╭─ RECORD EXCERPTS

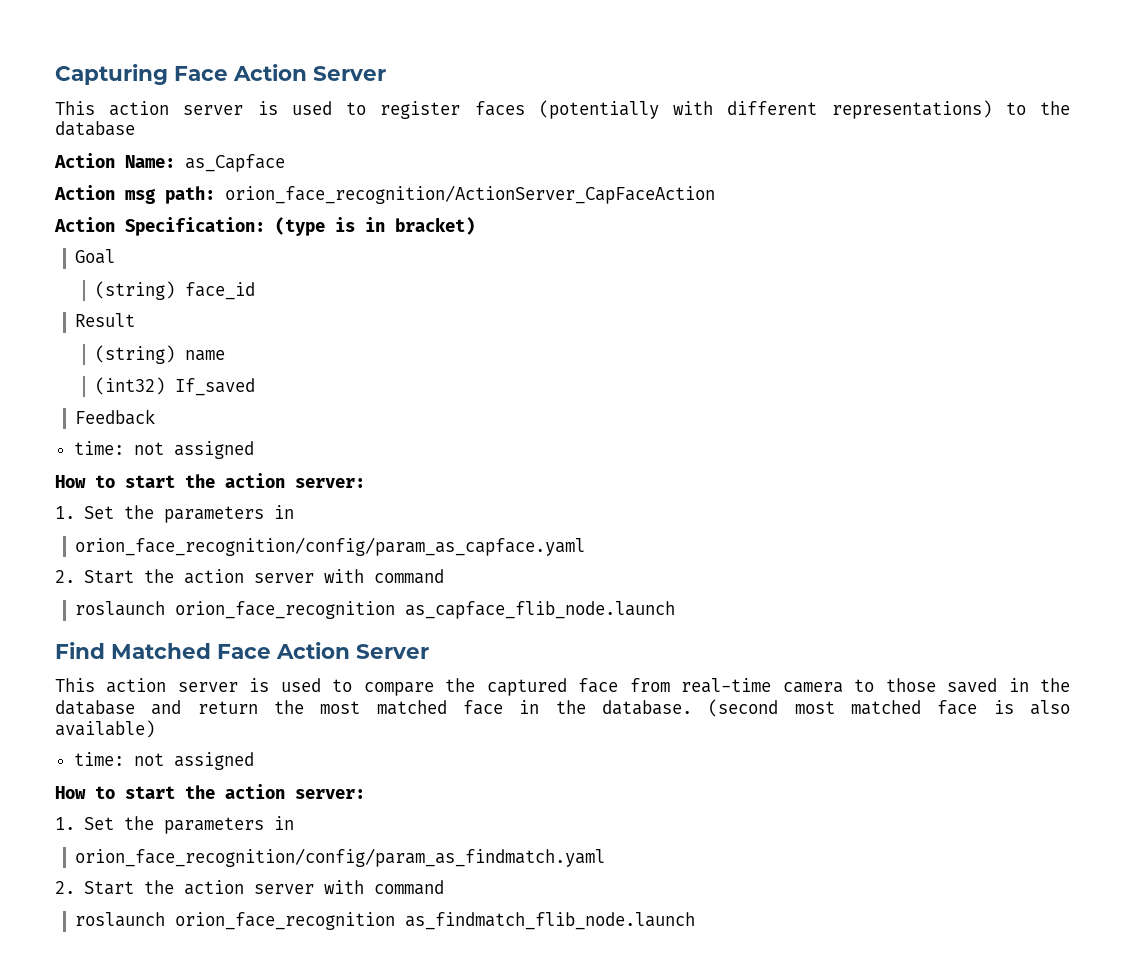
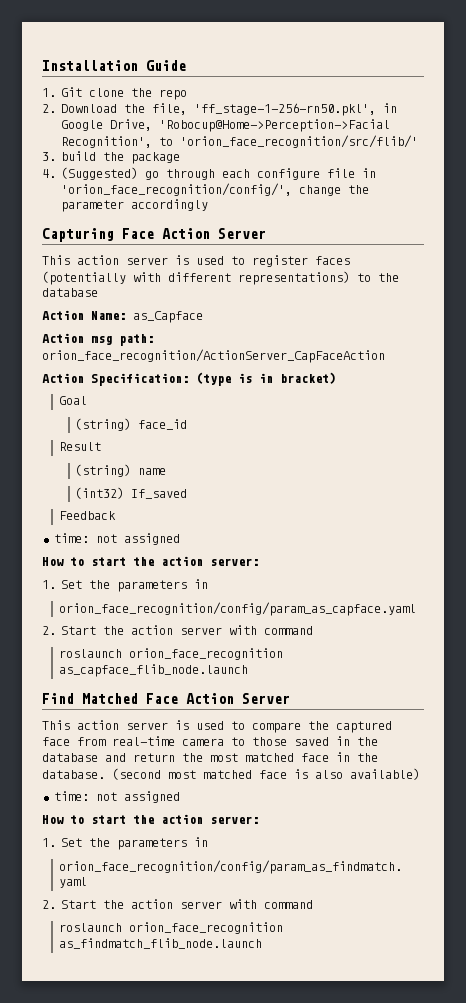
(55, 74) none -> [42,60,186,71] [42,87,188,100] [42,103,398,116] [61,119,391,132] [61,135,419,148] [42,151,181,164] [42,167,377,180] [61,183,370,196] [61,199,209,212] Installation Guide // 1. Git clone the repo // 2. Download the file, 'ff_stage-1-256-rn50.pkl', in Google Drive, 'Robocup@Home->Perception->Facial Recognition', to 'orion_face_recognition/src/flib/' // 3. build the package // 4. (Suggested) go through each configure file in 'orion_face_recognition/config/', change the parameter accordingly //

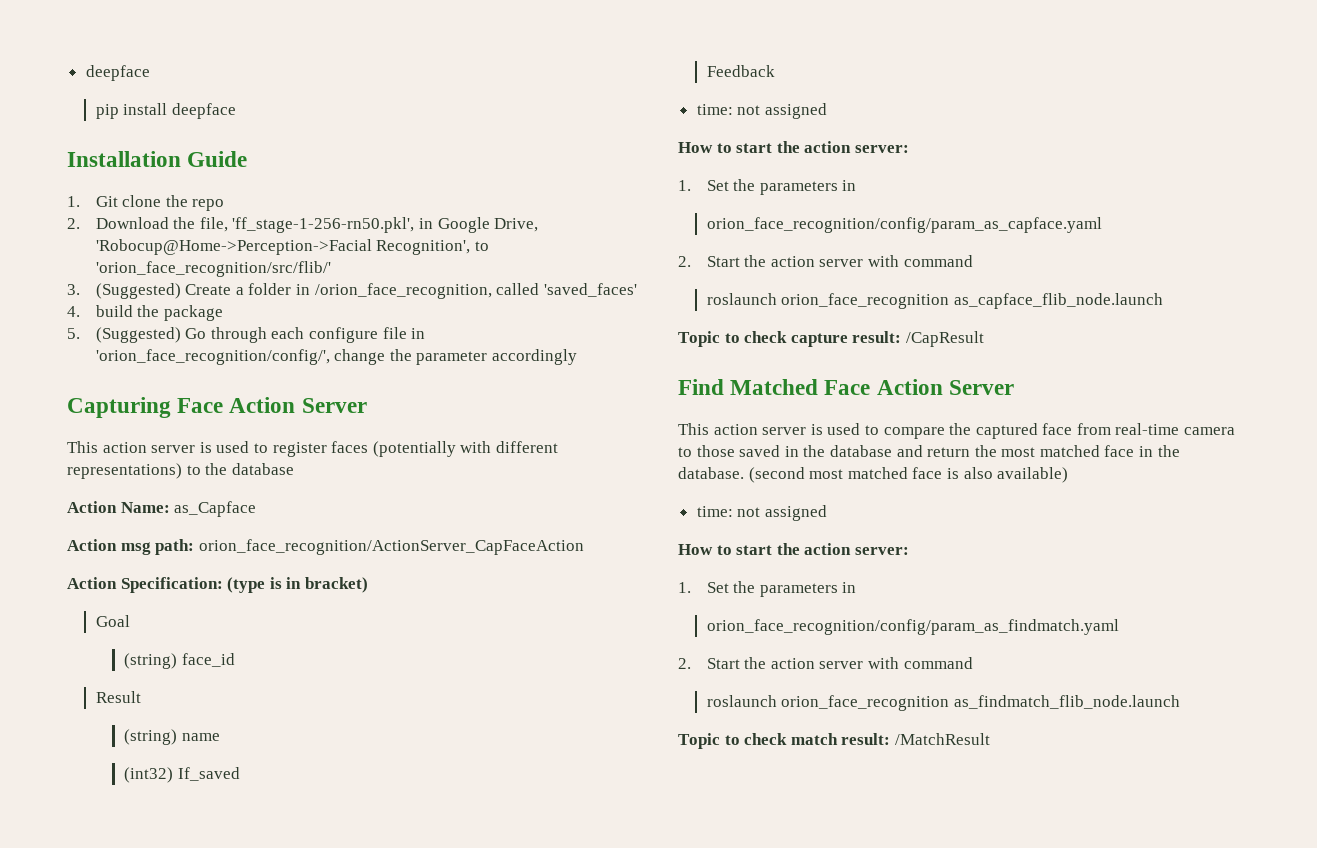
(42, 65) none -> [85,65,150,81] [95,103,236,119] deepface // pip install deepface //
(56, 156) none -> [95,283,637,299] [67,306,80,317] (Suggested) Create a folder in /orion_face_recognition, called 'saved_faces' // 4.
[42,167,160,180] 4. (Suggested) go -> [67,327,207,343] 5. (Suggested) Go
(248, 670) none -> [678,331,984,347] // Topic to check capture result: /CapResult
(262, 943) none -> [678,733,990,749] // Topic to check match result: /MatchResult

╰─

**WHAT TO WORK ON**
Without including any picture, reproduce the material above word for word.

**ANSWER AREA**
(55, 74) none -> [42,60,186,71] [42,87,188,100] [42,103,398,116] [61,119,391,132] [61,135,419,148] [42,151,181,164] [42,167,377,180] [61,183,370,196] [61,199,209,212] Installation Guide // 1. Git clone the repo // 2. Download the file, 'ff_stage-1-256-rn50.pkl', in Google Drive, 'Robocup@Home->Perception->Facial Recognition', to 'orion_face_recognition/src/flib/' // 3. build the package // 4. (Suggested) go through each configure file in 'orion_face_recognition/config/', change the parameter accordingly //

(42, 65) none -> [85,65,150,81] [95,103,236,119] deepface // pip install deepface //
(56, 156) none -> [95,283,637,299] [67,306,80,317] (Suggested) Create a folder in /orion_face_recognition, called 'saved_faces' // 4.
[42,167,160,180] 4. (Suggested) go -> [67,327,207,343] 5. (Suggested) Go
(248, 670) none -> [678,331,984,347] // Topic to check capture result: /CapResult
(262, 943) none -> [678,733,990,749] // Topic to check match result: /MatchResult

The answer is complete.